Qu’est ce donc que ce discours qui ne s’appuie pas sur l’accumulation, le care, et qui ne donne pas lieu à certification, par ARS interposées, ce n’est pas du tout dans l’air du temps.
Apprendre à désirer, c’est le résultat que donne une addition.
Mais une addition, nous dit Gérard Amiel, constituée d’un ensemble de soustractions et de divisions, laissant progressivement place à l’émergence, pour finir, et c’est cela qui est jubilatoire, d’une vie pleine et désirante, dernier lieu de liberté dans ce monde.
Et comme il y a un reste à la fin de toute opération, comme chacun ne le sait pas, mais apprend à ses dépens à le savoir, et bien à chacun de s’en débrouiller, et cela s’appelle la responsabilité.
Litter ou Letter, c’est selon, cela va dépendre de la responsabilité finale de chacun.
La fin d’une analyse, ce n’est pas ce qu’il a traversé, c’est ce qu’il fait de ce qui lui reste sur les bras à la fin de son opération.
Letter ou Litter.
Je propose la création d’un ministère de l’apprentisage, puisque nous sommes en période électorale, confié aux psychanalystes. Certainement que le niveau mathématique des petits français en serait relevé.
Mise à l’épreuve, donc dans cet ouvrage, à travers l’explicitation des concepts théoriques majeurs de la pensée de Lacan, de leur tissage au plus près de la clinique contemporaine.

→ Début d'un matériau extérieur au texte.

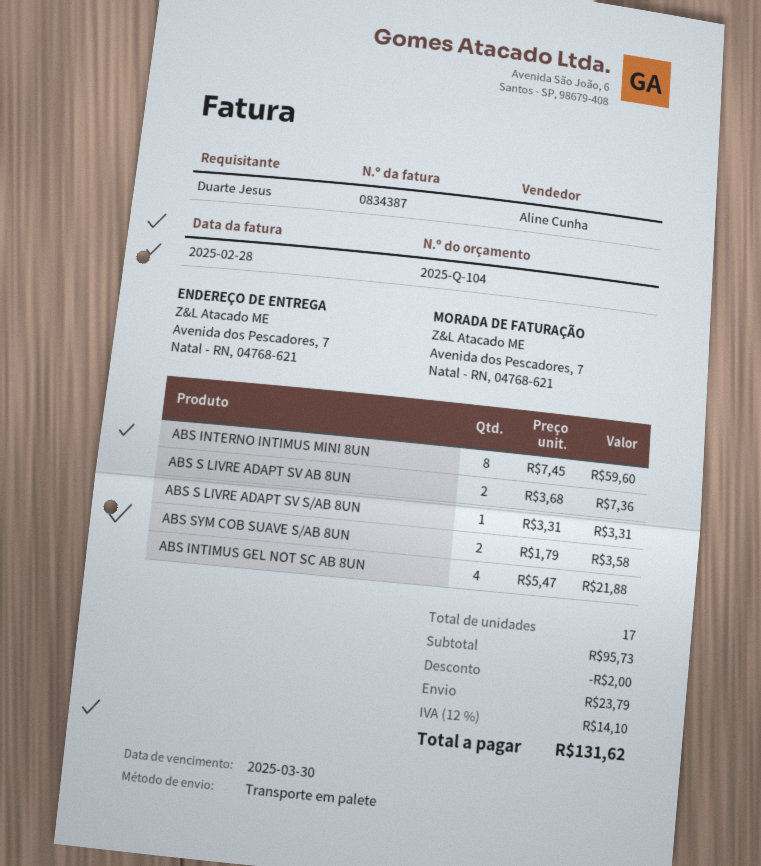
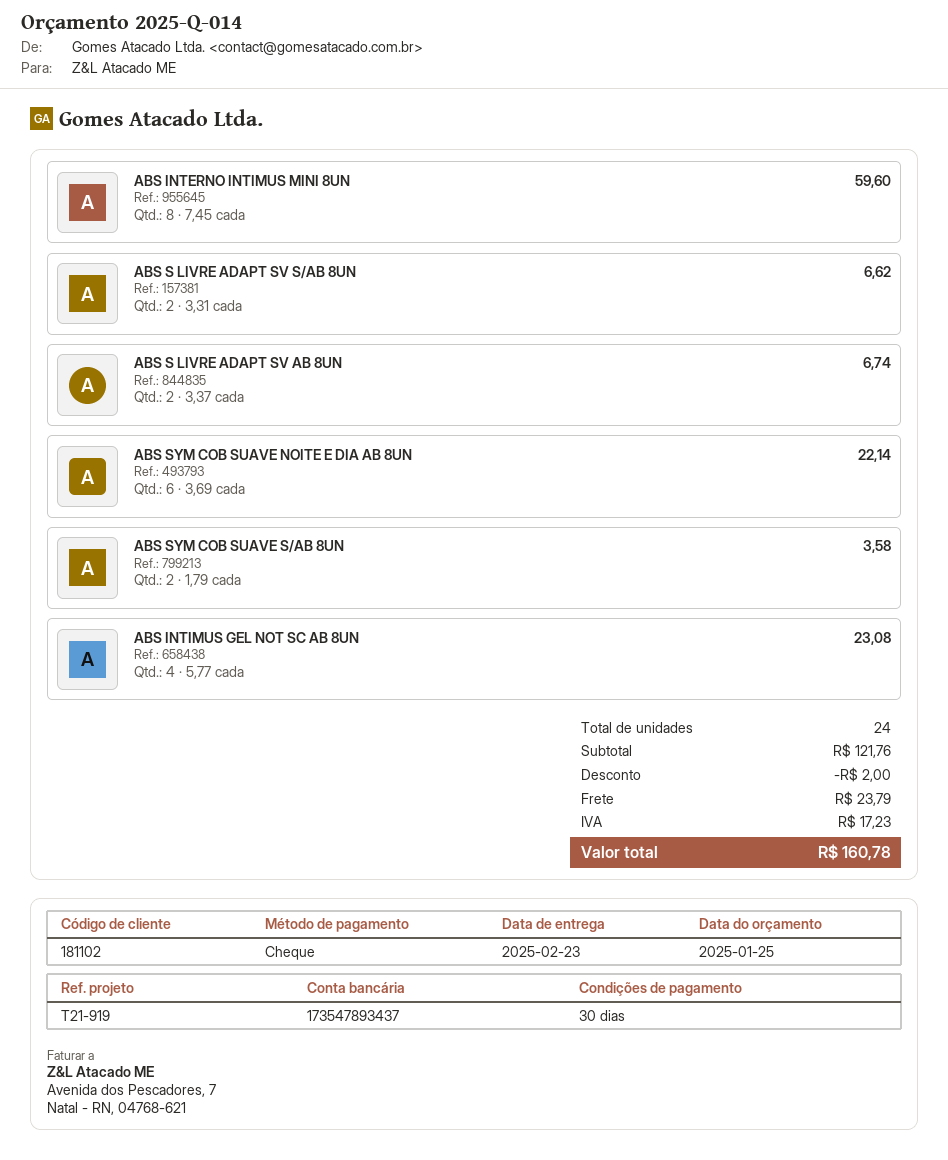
quote number: 2025-Q-104 -> 2025-Q-014
ABS S LIVRE ADAPT SV AB 8UN: 2 x 3.68 = 7.36 -> 2 x 3.37 = 6.74
ABS S LIVRE ADAPT SV S/AB 8UN: 1 x 3.31 = 3.31 -> 2 x 3.31 = 6.62
ABS INTIMUS GEL NOT SC AB 8UN: 4 x 5.47 = 21.88 -> 4 x 5.77 = 23.08
ABS SYM COB SUAVE NOITE E DIA AB 8UN: none -> 6 x 3.69 = 22.14
total quantity: 17 -> 24
subtotal: 95.73 -> 121.76
tax: 14.10 -> 17.23
total: 131.62 -> 160.78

Gérard Amiel ne prend pas de cas cliniques, et c’est un choix très bienvenu, mais des situations cliniques.
Choix très bienvenu, car le risque avec le cas clinique, qui va du particulier à l’universel, est qu’il nous encombre, nous empêche de penser son au-delà, cela a été le principal obstacle des cas princeps des cinq psychanalyses de Freud, que nous avons encore du mal à dépasser, tandis que les situations cliniques partent à l’inverse du général, et ouvrent leur lecture sur l’expérience propre du lecteur, son expérience singulière, à laquelle elles font appel.

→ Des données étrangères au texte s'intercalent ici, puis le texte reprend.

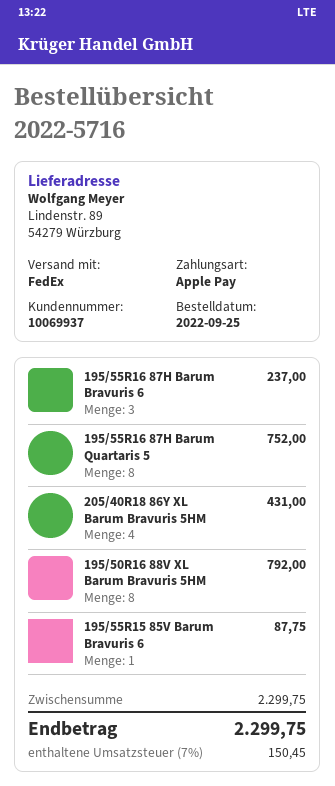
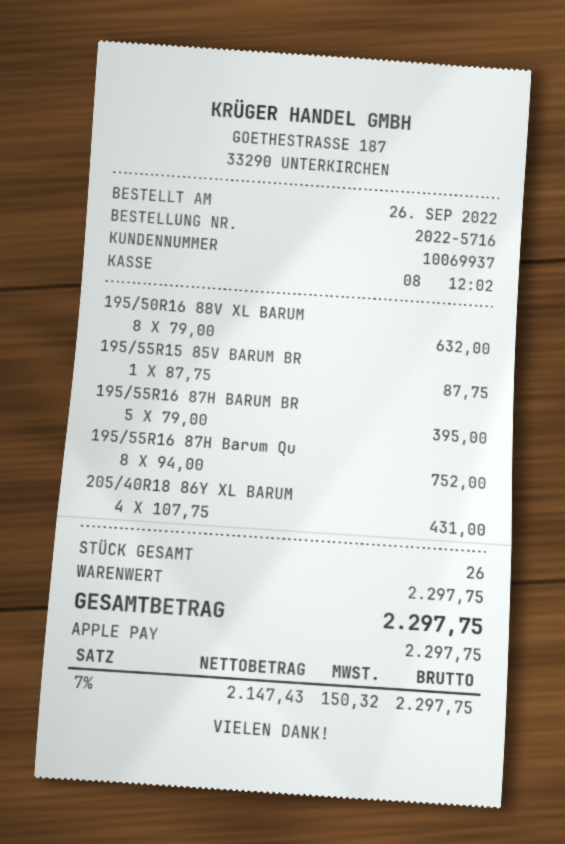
order date: 2022-09-25 -> 2022-09-26
195/55R16 87H Barum Bravuris 6: 3 for 237.00 -> 5 for 395.00
195/50R16 88V XL Barum Bravuris 5HM: 8 for 792.00 -> 8 for 632.00
subtotal: 2299.75 -> 2297.75
tax: 7% = 150.45 -> 7% = 150.32
total: 2299.75 -> 2297.75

A ce tissage donc, il faut y rajouter un troisième fil, qui est celui de la poésie, notamment anglo-saxonne, dont Gérard Amiel est également spécialiste, et dont il émaille le développement de ce qu’il déplie au fil de son ouvrage.
Et qui a sa fonction propre, qui n’est pas celle de l’érudition, outre nous permettre de découvrir à travers ces références rares la poésie anglo-saxonne, mais que ce que ce que Gérard Amiel énonce, des hommes et des femmes qui ont consacré leur vie à se tourner vers leur intériorité ont su le dire, également, au fil des siècles, avec le talent de leurs mots.
Ce n’est donc pas par anecdote que Gérard Amiel commence son livre par un hommage très appuyé à deux de ses professeures de lycée.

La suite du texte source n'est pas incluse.